Boosting é outra abordagem para melhorar as previsões resultantes de uma árvore de decisão. Tal como o ensacamento e as florestas aleatórias, é uma abordagem geral que pode ser aplicada a muitos métodos de aprendizagem estatística para a regressão ou classificação. Lembre-se de que o ensacamento envolve a criação de múltiplas cópias do conjunto de dados de treinamento original usando o bootstrap, ajustando uma árvore de decisão separada a cada cópia, e depois combinando todas as árvores a fim de criar um único modelo de previsão. Notavelmente, cada árvore é construída sobre um conjunto de dados bootstrap, independente das outras árvores.

Boosting funciona de forma semelhante, exceto que as árvores são cultivadas sequencialmente: cada árvore é cultivada usando informações de árvores previamente cultivadas. Boosting não envolve amostragem bootstrap; ao invés disso, cada árvore é ajustada em uma versão modificada do conjunto de dados original.

>

Tanto para árvores de regressão como para árvores de classificação, o boosting funciona assim:

  • >

    Não se encaixa uma única árvore de decisão grande nos dados, o que equivale a encaixar os dados de forma dura e potencialmente sobreajustada, a abordagem de boosting aprende lentamente.
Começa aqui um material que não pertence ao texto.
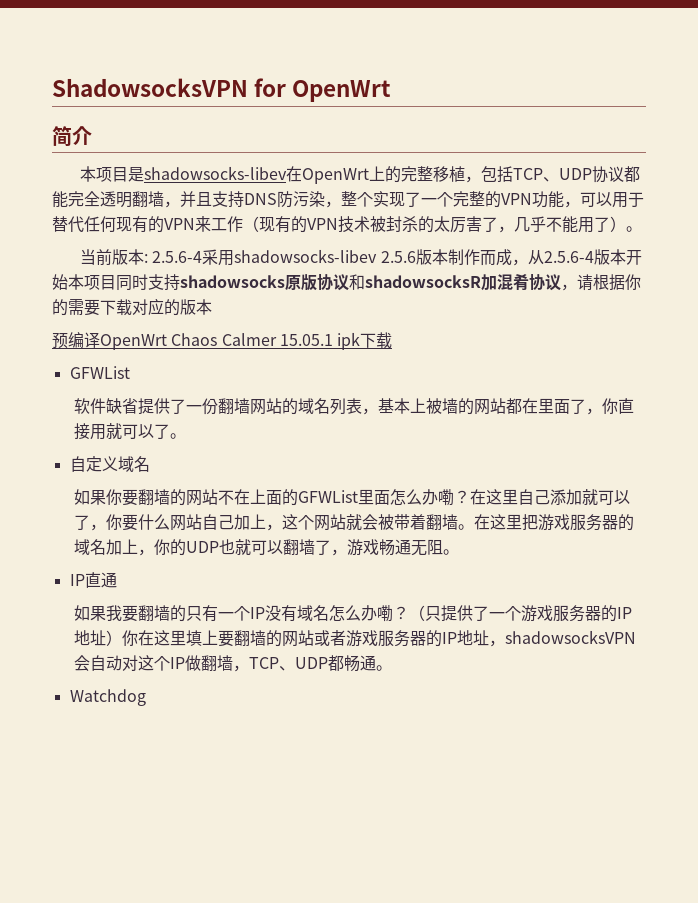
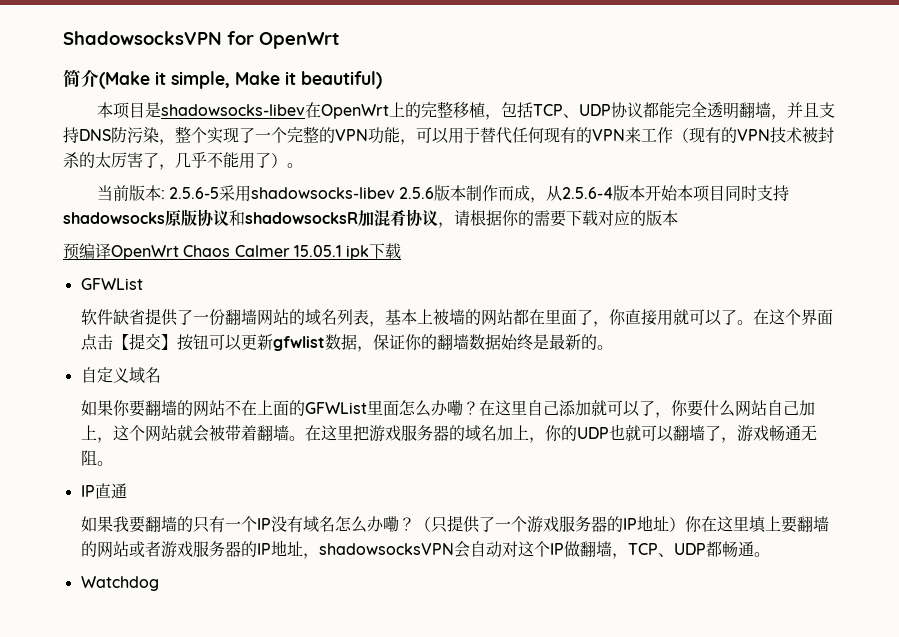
(92, 135) none -> [99,71,382,89] (Make it simple, Make it beautiful)
[152,251,203,263] 2.5.6-4 -> [169,187,220,199] 2.5.6-5
(186, 436) none -> [753,309,834,325] [81,333,614,352] 在这个界面点击【提交】按钮可以更新gfwlist数据，保证你的翻墙数据始终是最新的。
  • Dado o modelo atual, você encaixa uma árvore de decisão nos resíduos do modelo. Ou seja, você ajusta uma árvore usando os resíduos atuais, ao invés do resultado $Y$, como resposta.

  • Você então adiciona esta nova árvore de decisão na função de ajuste, a fim de atualizar os resíduos. Cada uma destas árvores pode ser bastante pequena, com apenas alguns nós terminais, determinados pelo parâmetro $d$ no algoritmo. Ajustando árvores pequenas aos resíduos, você melhora lentamente $\hat{f}$ em áreas onde não funciona bem.

  • O parâmetro de encolhimento $\nu$ torna o processo ainda mais lento, permitindo que mais e diferentes árvores de forma a atacar os resíduos.

Boosting é muito útil quando você tem muitos dados e espera que as árvores de decisão sejam muito complexas. O Boosting tem sido usado para resolver muitos problemas desafiadores de classificação e regressão, incluindo análise de risco, análise de sentimento, publicidade preditiva, modelagem de preços, estimativa de vendas e diagnóstico de pacientes, entre outros.

Árvores de decisão em R

Árvores de classificação

Para esta parte, você trabalha com o conjunto de dados Carseats usando o pacote tree em R. Tenha em mente que você precisa instalar primeiro os pacotes ISLR e tree no seu ambiente R Studio. Vamos primeiro carregar o conjunto de dados Carseats a partir do pacote ISLR.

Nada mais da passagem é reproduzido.